It seems that the bloggers have broken Ben Bridwell, just a little. At last night’s Band of Horses show, he made a point of letting everyone in the audience know that he was having a good time and that it was really a joy to play for this crowd of composed of wonderful supportive people who had sold out the first of two nights at the Showbox. Throughout the set, he made references to the big blog “scandals” of the preceding year — making self-deprecating efforts to show that he’d made peace with the YouTube generation [s'gum], lightly teasing the kids in the audiences documenting the whole thing and acknowledging that selling a song to Wal*Mart [p'fork] had taken a little edginess out of the unavoidable “the Funeral” even after they decided to kill the deal [bv] before it made it to television.

Not that anyone in the onetime hometown held any of it against them. Returning from South Carolina enormously bearded and bearing a banner with the latest album’s cover art, Band of Horses were an entirely different animal from the still ragged and full of promise ensemble that opened a post-mortem Carissa’s Wierd CD release at the Crocodile to about thirty people three years (give or take a couple days) ago.

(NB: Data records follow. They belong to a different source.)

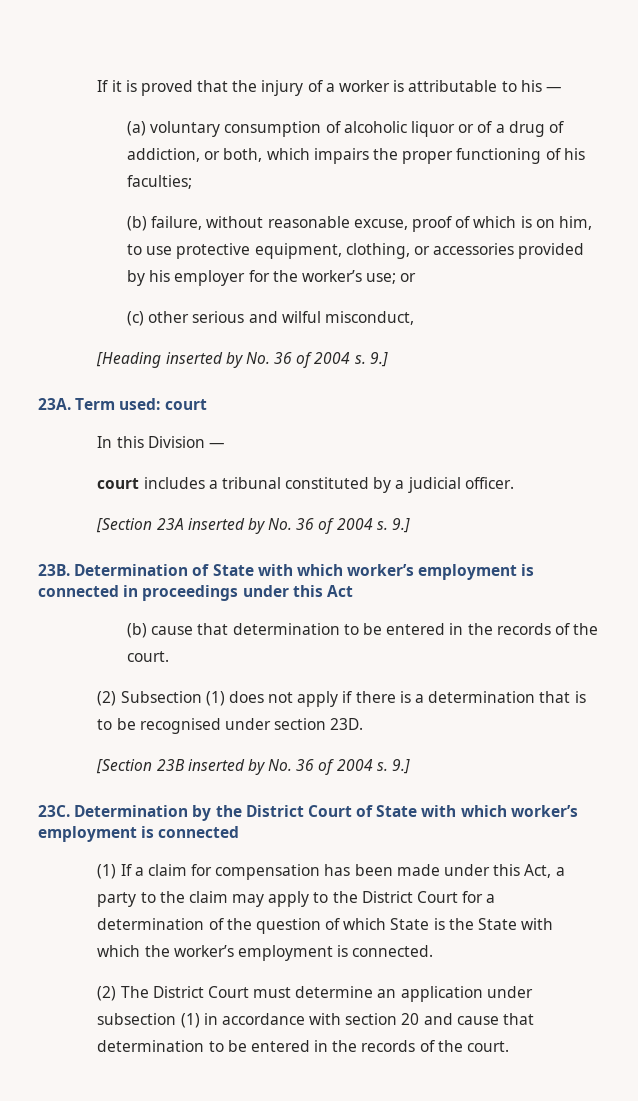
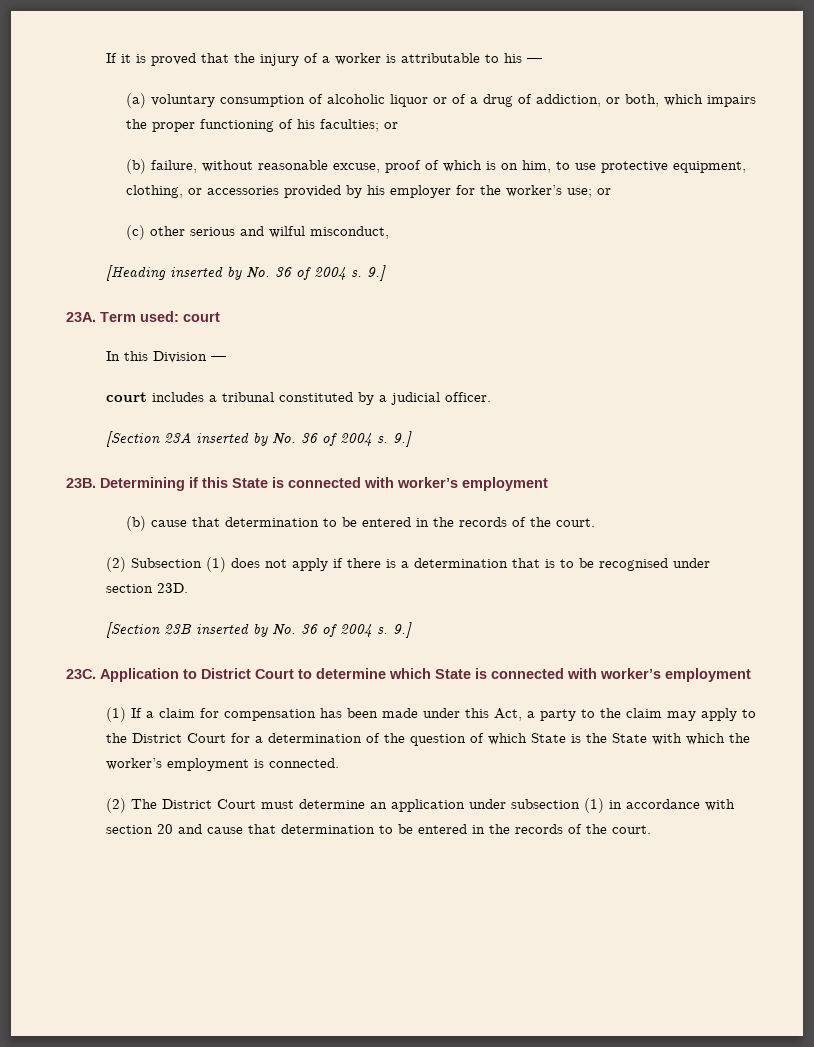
- (a) voluntary consumption of alcoholic liquor or of a drug of addiction, or both, which impairs the proper functioning of his faculties;
+ (a) voluntary consumption of alcoholic liquor or of a drug of addiction, or both, which impairs the proper functioning of his faculties; or
- Determination of State with which worker’s employment is connected in proceedings under this Act
+ Determining if this State is connected with worker’s employment
- Determination by the District Court of State with which worker’s employment is connected
+ Application to District Court to determine which State is connected with worker’s employment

In the year since extolling the band’s virtues among Seattle’s seven gifts to the world [mb], I’d managed to miss them every time they were in town. I’m happy to say that they’ve gotten even better and had one fewer saxophone solo than the last time I saw them. The show was one of sparkling energy, hooting, yipping, and hollering between songs. There was a hatchet tambourine solo and back to back guitaring. I was reminded of all of the reasons that I liked Everything All the Time so much and was more convinced of the merits of Cease to Begin. The kids up front pumped fists in the air, waved hands, shouted for the band to “come home”, and, yes, filmed their favorite songs on shaky outstretched digital cameras. By the time they got to the expected cover, the fake end of the set, the announced encore, and the real end of the show, they’d made it though a good chunk of both albums yet it all seemed over too soon.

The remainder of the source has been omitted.